INSTRUCTIONS TO FOLLOW —
Transcribe exactly the line that contains "[316,335,353,345] reguest ->" and each line that comes after it in the material, the last line included, and nothing more.

RECORDS SHOWN —
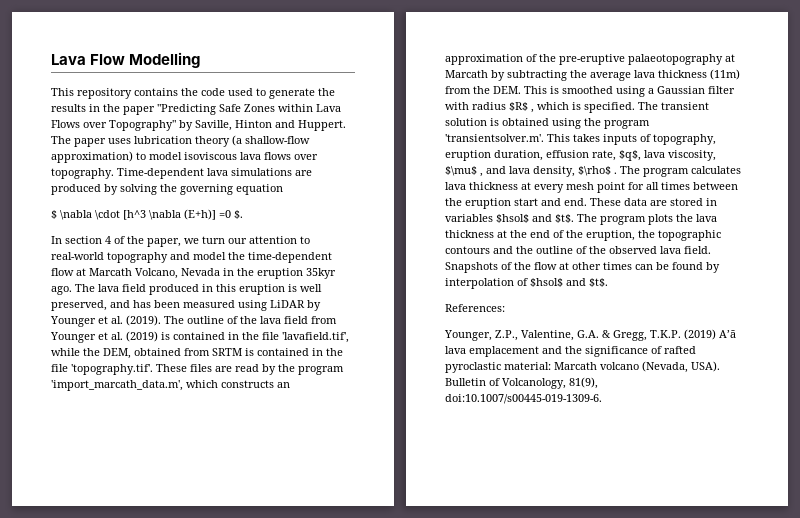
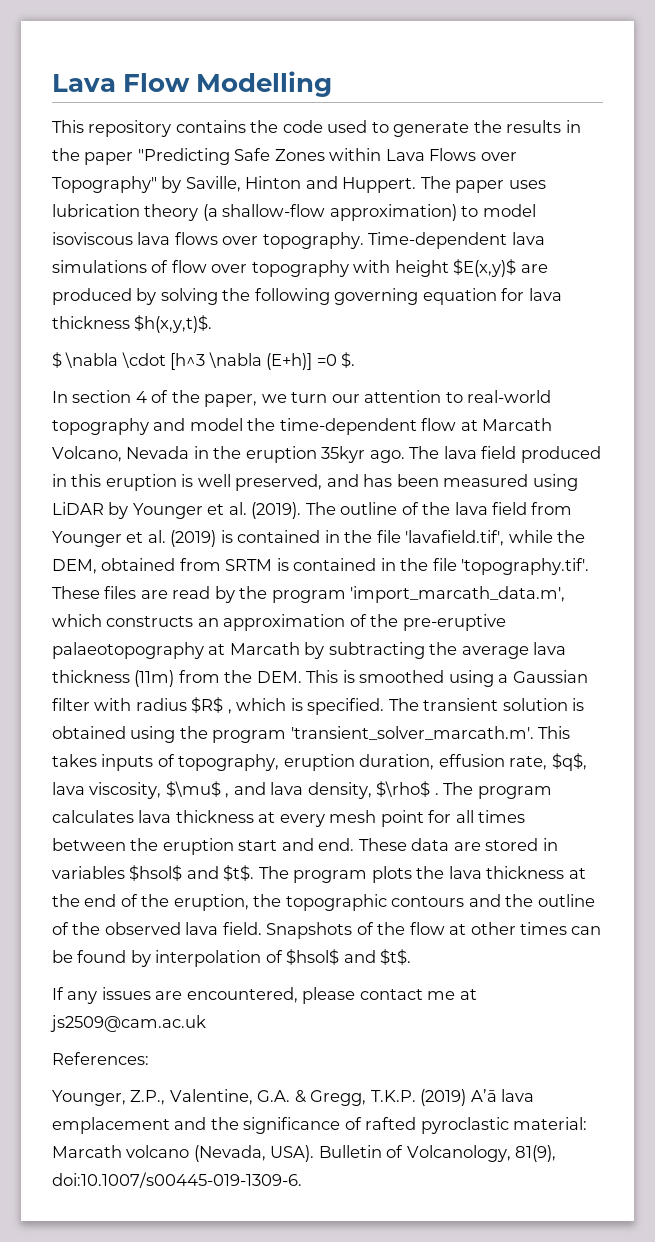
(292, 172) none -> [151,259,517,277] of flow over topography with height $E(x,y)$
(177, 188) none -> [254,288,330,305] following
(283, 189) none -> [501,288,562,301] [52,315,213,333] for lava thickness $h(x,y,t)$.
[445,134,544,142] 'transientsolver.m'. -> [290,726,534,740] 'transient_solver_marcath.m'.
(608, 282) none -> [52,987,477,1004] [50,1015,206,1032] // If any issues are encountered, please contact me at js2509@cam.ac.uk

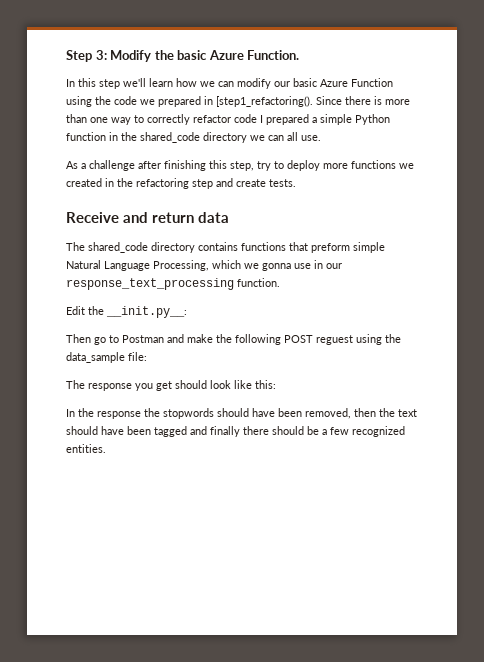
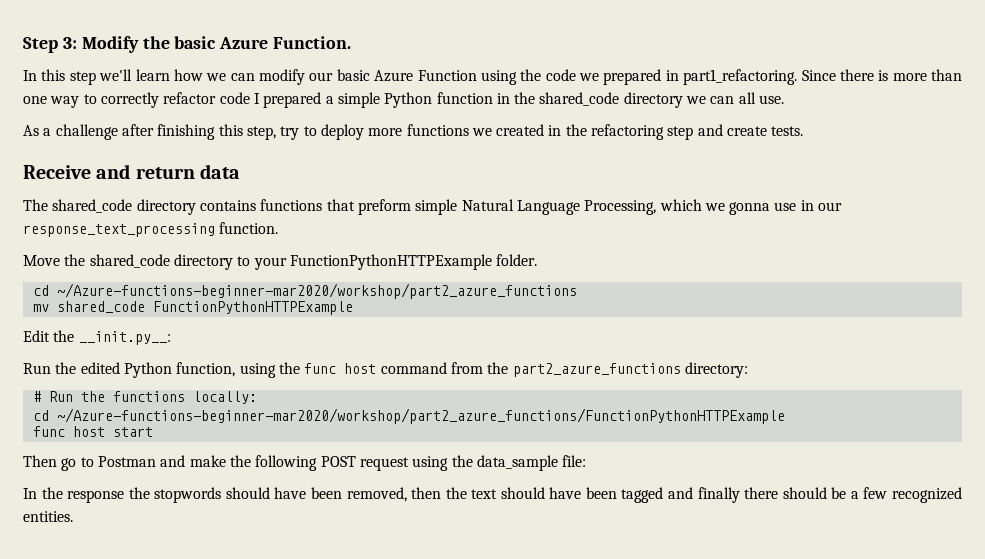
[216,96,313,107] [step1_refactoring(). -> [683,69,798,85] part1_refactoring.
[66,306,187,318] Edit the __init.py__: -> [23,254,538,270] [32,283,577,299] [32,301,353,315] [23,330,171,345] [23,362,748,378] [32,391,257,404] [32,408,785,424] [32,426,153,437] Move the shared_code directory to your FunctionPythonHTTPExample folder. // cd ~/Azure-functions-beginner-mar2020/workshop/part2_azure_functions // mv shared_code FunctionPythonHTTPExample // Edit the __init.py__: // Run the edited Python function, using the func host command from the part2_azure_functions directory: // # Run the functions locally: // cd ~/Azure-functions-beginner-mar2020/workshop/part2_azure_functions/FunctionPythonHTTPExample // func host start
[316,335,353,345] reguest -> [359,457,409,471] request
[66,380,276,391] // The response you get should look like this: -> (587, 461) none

SOLUTION BELOW —
[316,335,353,345] reguest -> [359,457,409,471] request
[66,380,276,391] // The response you get should look like this: -> (587, 461) none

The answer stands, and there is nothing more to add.